Around 100 miles to the southeast, Maria, also undocumented immigrant from Mexico, said that after 30 years in the Coachella Valley, she also plans to return to her country of origin and try to forge a new life in the western state of Michoacán. Like the other women interviewed for this article, he asked to be identified only by a name.
She lives with a paralyzing fear of the hunted and deported bee without the opportunity to ensure that her affairs are in order. She doubts to go to the Church, has not visited a doctor in months and cannot make errands with peace of mind. Anxiety, quite light, has sent him to pack. Over the years, it has been supported by selling enchiladas and tacos of a small food post. She plans to bring her cooking team with her in the hope of making a living there.

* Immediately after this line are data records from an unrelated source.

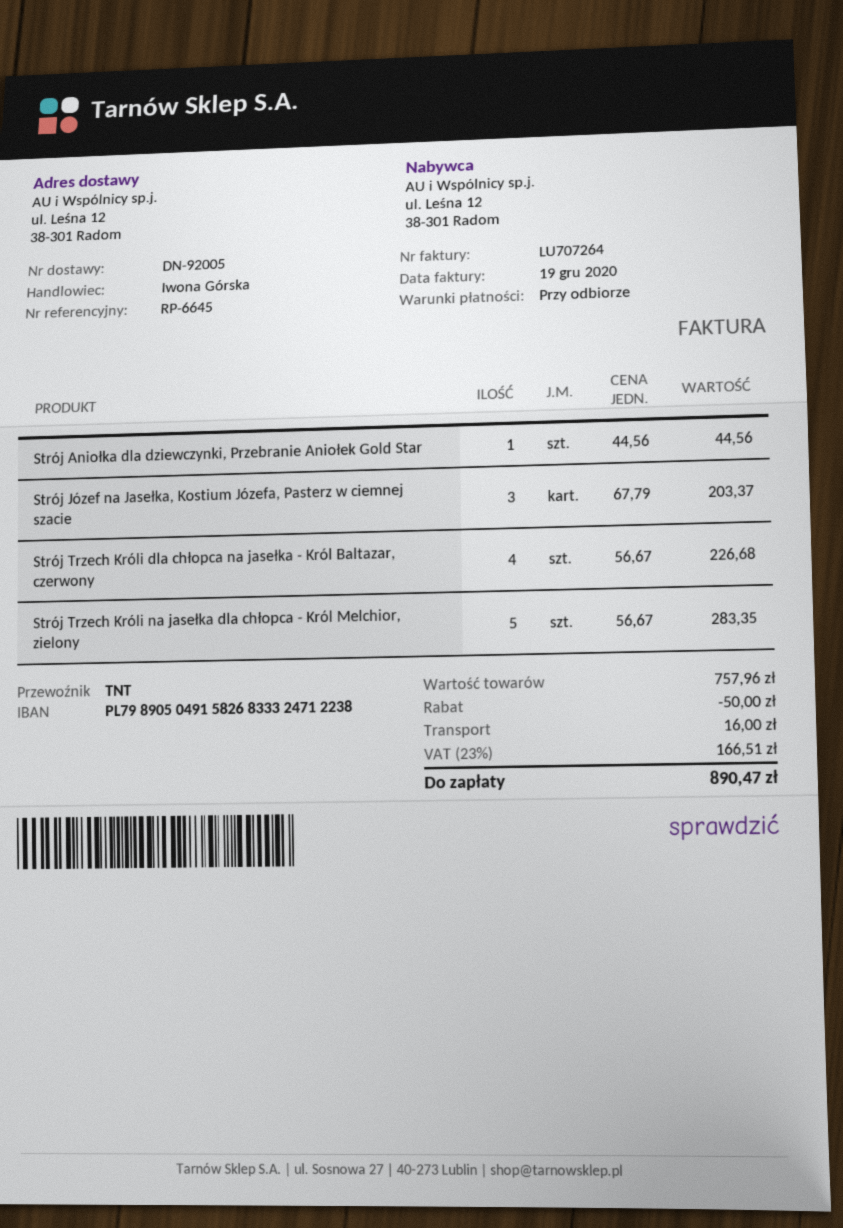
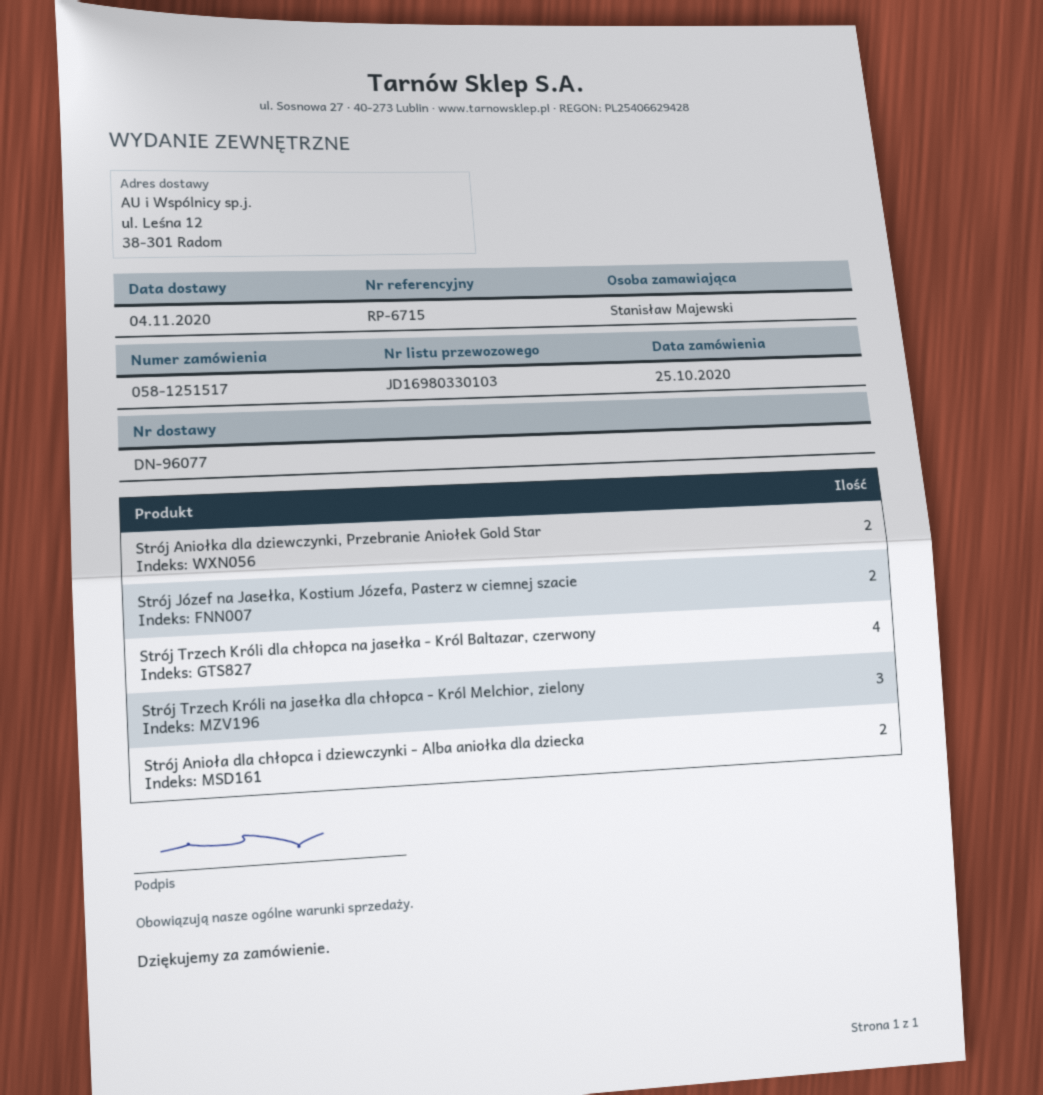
delivery note number: DN-92005 -> DN-96077
reference: RP-6645 -> RP-6715
Strój Aniołka dla dziewczynki, Przebranie Aniołek Gold Star: 1 -> 2
Strój Józef na Jasełka, Kostium Józefa, Pasterz w ciemnej szacie: 3 -> 2
Strój Trzech Króli na jasełka dla chłopca - Król Melchior, zielony: 5 -> 3
Strój Anioła dla chłopca i dziewczynki - Alba aniołka dla dziecka: none -> 2

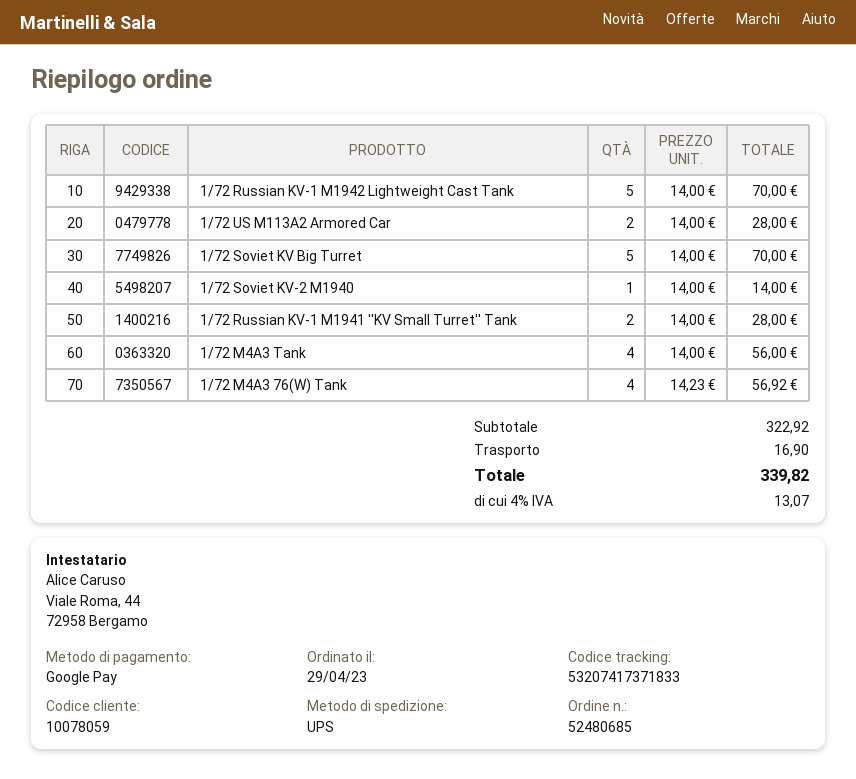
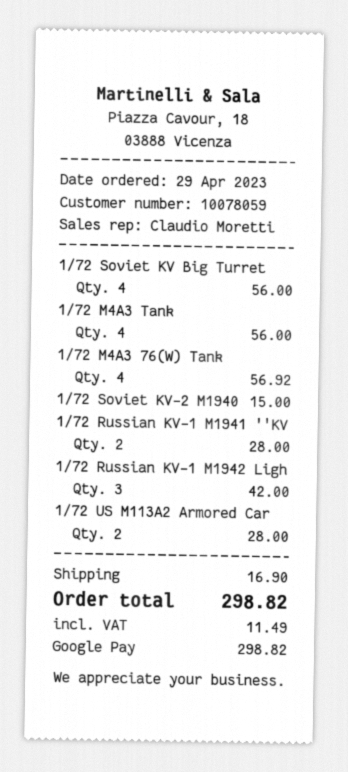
1/72 Russian KV-1 M1942 Lightweight Cast Tank: 5 for 70.00 -> 3 for 42.00
1/72 Soviet KV Big Turret: 5 for 70.00 -> 4 for 56.00
1/72 Soviet KV-2 M1940: 1 for 14.00 -> 1 for 15.00
tax: 13.07 -> 11.49
total: 339.82 -> 298.82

She will leave three daughters and six granddaughters behind, but meeting with two sons in Mexico.
“It’s as if I were divided into two parts,” he said. “I have been happy here, and I will not be happy there.”
This article is part of the times’ Variable income report initiative“ Financed by him James Irvine FoundationExploring the challenges faced by low -income workers and the efforts that are being made to address The Economic Division of California.